══ Records to process ══
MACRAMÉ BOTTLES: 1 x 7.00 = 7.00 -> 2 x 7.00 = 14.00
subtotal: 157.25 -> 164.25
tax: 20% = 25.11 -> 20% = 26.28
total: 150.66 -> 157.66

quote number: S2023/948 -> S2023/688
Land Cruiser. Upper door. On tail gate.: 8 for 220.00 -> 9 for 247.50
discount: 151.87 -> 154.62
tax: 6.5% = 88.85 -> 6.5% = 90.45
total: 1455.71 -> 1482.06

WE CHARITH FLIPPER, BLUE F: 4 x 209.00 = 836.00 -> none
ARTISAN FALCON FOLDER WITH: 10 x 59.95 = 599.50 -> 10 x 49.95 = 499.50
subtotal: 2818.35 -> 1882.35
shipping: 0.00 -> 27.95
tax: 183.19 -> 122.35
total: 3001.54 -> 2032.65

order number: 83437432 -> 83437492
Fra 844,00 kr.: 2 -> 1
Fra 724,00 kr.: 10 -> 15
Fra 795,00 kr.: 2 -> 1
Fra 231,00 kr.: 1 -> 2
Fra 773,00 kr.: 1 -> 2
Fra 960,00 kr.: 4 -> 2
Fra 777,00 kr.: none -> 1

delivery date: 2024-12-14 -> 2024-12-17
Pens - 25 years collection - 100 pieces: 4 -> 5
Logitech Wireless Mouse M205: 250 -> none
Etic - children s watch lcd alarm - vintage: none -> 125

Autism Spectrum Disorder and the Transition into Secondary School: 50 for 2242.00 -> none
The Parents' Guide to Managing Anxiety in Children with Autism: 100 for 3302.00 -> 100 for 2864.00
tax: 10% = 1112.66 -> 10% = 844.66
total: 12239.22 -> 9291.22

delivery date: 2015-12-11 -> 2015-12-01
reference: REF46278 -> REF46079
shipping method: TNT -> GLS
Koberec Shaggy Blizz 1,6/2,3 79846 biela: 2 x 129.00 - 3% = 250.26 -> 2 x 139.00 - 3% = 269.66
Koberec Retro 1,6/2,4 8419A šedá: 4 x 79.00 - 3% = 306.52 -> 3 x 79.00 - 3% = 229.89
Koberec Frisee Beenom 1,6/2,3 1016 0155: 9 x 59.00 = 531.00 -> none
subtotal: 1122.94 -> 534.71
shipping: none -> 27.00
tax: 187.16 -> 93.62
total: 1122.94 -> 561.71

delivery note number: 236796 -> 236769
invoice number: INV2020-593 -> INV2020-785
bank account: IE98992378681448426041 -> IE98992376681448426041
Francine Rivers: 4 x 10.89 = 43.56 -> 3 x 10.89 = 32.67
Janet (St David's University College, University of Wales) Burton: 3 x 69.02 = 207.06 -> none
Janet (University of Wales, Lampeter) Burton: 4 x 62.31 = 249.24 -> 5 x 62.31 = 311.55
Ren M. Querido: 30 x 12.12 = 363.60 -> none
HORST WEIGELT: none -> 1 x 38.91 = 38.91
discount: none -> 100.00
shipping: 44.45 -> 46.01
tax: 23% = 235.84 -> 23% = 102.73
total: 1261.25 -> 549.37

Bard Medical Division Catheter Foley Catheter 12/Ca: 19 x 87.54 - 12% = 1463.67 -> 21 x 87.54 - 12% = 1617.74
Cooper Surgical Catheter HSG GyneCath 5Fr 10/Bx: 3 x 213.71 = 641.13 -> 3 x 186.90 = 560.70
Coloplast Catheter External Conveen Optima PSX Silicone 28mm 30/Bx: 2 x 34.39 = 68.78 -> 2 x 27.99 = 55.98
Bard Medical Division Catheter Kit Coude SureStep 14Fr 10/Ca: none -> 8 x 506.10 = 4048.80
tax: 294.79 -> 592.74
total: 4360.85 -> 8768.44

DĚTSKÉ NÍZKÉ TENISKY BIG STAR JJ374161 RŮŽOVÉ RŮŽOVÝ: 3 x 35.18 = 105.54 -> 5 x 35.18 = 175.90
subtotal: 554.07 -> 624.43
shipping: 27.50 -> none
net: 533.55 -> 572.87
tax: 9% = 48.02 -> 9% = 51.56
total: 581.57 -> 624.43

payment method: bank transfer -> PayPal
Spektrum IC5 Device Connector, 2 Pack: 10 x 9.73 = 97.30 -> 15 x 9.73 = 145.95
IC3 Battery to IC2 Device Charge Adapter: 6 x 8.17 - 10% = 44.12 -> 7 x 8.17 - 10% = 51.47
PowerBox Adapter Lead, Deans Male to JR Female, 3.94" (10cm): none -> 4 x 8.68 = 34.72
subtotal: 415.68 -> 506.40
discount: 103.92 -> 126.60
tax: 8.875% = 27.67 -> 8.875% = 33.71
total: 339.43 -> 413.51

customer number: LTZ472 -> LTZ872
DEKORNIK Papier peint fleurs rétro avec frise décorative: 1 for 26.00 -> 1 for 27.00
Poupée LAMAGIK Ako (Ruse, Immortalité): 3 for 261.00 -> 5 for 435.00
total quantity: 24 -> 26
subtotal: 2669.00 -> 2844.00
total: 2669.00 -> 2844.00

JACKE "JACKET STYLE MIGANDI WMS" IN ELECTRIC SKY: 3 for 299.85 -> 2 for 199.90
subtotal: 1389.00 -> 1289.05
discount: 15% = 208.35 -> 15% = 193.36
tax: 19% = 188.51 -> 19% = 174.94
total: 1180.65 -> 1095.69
═══
** What is expected **
Using the entries above, give again exactly the lines from the line holding "PowerBox Adapter Lead, Deans" through the line holding "discount: 15% = 208.35 -> 15% = 193.36". Include both end lines and nothing else.

** Response to the task **
PowerBox Adapter Lead, Deans Male to JR Female, 3.94" (10cm): none -> 4 x 8.68 = 34.72
subtotal: 415.68 -> 506.40
discount: 103.92 -> 126.60
tax: 8.875% = 27.67 -> 8.875% = 33.71
total: 339.43 -> 413.51

customer number: LTZ472 -> LTZ872
DEKORNIK Papier peint fleurs rétro avec frise décorative: 1 for 26.00 -> 1 for 27.00
Poupée LAMAGIK Ako (Ruse, Immortalité): 3 for 261.00 -> 5 for 435.00
total quantity: 24 -> 26
subtotal: 2669.00 -> 2844.00
total: 2669.00 -> 2844.00

JACKE "JACKET STYLE MIGANDI WMS" IN ELECTRIC SKY: 3 for 299.85 -> 2 for 199.90
subtotal: 1389.00 -> 1289.05
discount: 15% = 208.35 -> 15% = 193.36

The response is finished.